DATA UNDER STUDY:
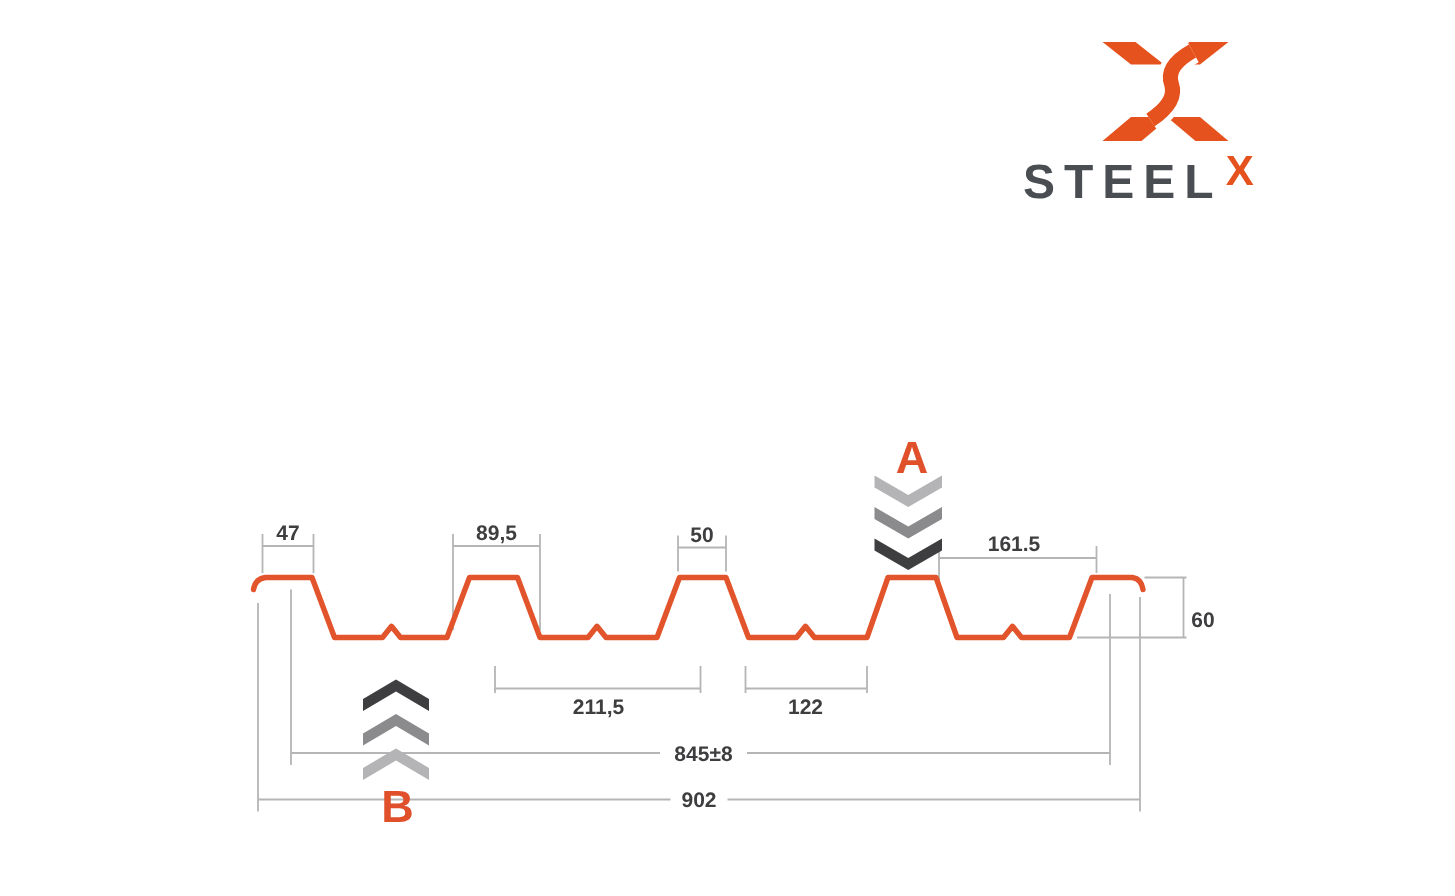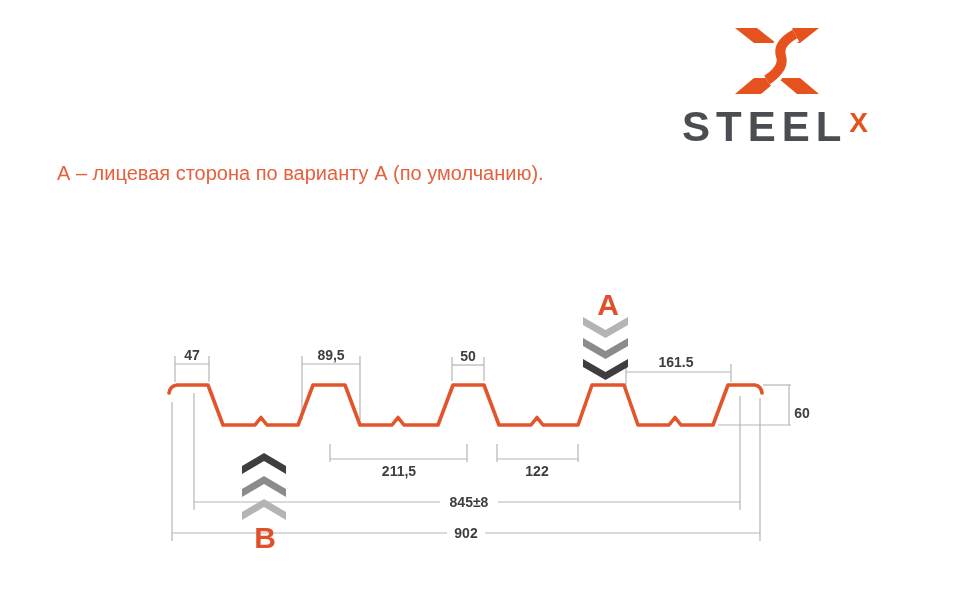--- a/index.html
+++ b/index.html
@@ -7,21 +7,21 @@
     position:relative;width:970px;height:597px;overflow:hidden;
     background:#ffffff;font-family:"Liberation Sans",sans-serif;
   }
   
   .logo-icon{position:absolute;left:731px;top:26px;width:92px;height:70px;}
   .wordmark{
     position:absolute;left:682px;top:103px;width:240px;height:44px;
     white-space:nowrap;
   }
   .wordmark .steel{
-    font-size:42px;font-weight:700;letter-spacing:6px;color:#4A4D52;
+    font-size:32px;font-weight:700;letter-spacing:6px;color:#4A4D52;
   }
   .wordmark .xsup{
     font-size:28px;font-weight:700;color:#E6521D;
     display:inline-block;transform:translateY(-9px);margin-left:2px;
   }
   
   .legend-line{
     position:absolute;left:57px;color:#E7603D;font-size:20px;line-height:22px;
     white-space:nowrap;
   }
@@ -52,21 +52,20 @@
     <polygon fill="#E6521D" points="23,52 49,52 30,68 4,68"></polygon>
 
     <path d="M 64,8 Q 46,18 50,30 Q 54,42 36,54" fill="none" stroke="#ffffff" stroke-width="17" stroke-linecap="butt"></path>
     <path d="M 64,8 Q 46,18 50,30 Q 54,42 36,54" fill="none" stroke="#E6521D" stroke-width="10" stroke-linecap="butt"></path>
   </svg>
 
   <div class="wordmark">
     <span class="steel">STEEL</span><span class="xsup">X</span>
   </div>
 
-  <div class="legend-line legend-a">А – лицевая сторона по варианту А (по умолчанию).</div>
 
   <svg class="diagram" viewBox="0 278 970 300" xmlns="http://www.w3.org/2000/svg">
 
     <g>
 
       <line class="dim-line" x1="175" y1="364" x2="209" y2="364"></line>
       <line class="dim-line" x1="175" y1="356" x2="175" y2="382"></line>
       <line class="dim-line" x1="209" y1="356" x2="209" y2="382"></line>
 
       <line class="dim-line" x1="302" y1="364" x2="360" y2="364"></line>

EXERCISE PROMPT:
Repeat every record above exactly, but leave out any pictures.

EXERCISE ANSWER:
--- a/index.html
+++ b/index.html
@@ -7,21 +7,21 @@
     position:relative;width:970px;height:597px;overflow:hidden;
     background:#ffffff;font-family:"Liberation Sans",sans-serif;
   }
   
   .logo-icon{position:absolute;left:731px;top:26px;width:92px;height:70px;}
   .wordmark{
     position:absolute;left:682px;top:103px;width:240px;height:44px;
     white-space:nowrap;
   }
   .wordmark .steel{
-    font-size:42px;font-weight:700;letter-spacing:6px;color:#4A4D52;
+    font-size:32px;font-weight:700;letter-spacing:6px;color:#4A4D52;
   }
   .wordmark .xsup{
     font-size:28px;font-weight:700;color:#E6521D;
     display:inline-block;transform:translateY(-9px);margin-left:2px;
   }
   
   .legend-line{
     position:absolute;left:57px;color:#E7603D;font-size:20px;line-height:22px;
     white-space:nowrap;
   }
@@ -52,21 +52,20 @@
     <polygon fill="#E6521D" points="23,52 49,52 30,68 4,68"></polygon>
 
     <path d="M 64,8 Q 46,18 50,30 Q 54,42 36,54" fill="none" stroke="#ffffff" stroke-width="17" stroke-linecap="butt"></path>
     <path d="M 64,8 Q 46,18 50,30 Q 54,42 36,54" fill="none" stroke="#E6521D" stroke-width="10" stroke-linecap="butt"></path>
   </svg>
 
   <div class="wordmark">
     <span class="steel">STEEL</span><span class="xsup">X</span>
   </div>
 
-  <div class="legend-line legend-a">А – лицевая сторона по варианту А (по умолчанию).</div>
 
   <svg class="diagram" viewBox="0 278 970 300" xmlns="http://www.w3.org/2000/svg">
 
     <g>
 
       <line class="dim-line" x1="175" y1="364" x2="209" y2="364"></line>
       <line class="dim-line" x1="175" y1="356" x2="175" y2="382"></line>
       <line class="dim-line" x1="209" y1="356" x2="209" y2="382"></line>
 
       <line class="dim-line" x1="302" y1="364" x2="360" y2="364"></line>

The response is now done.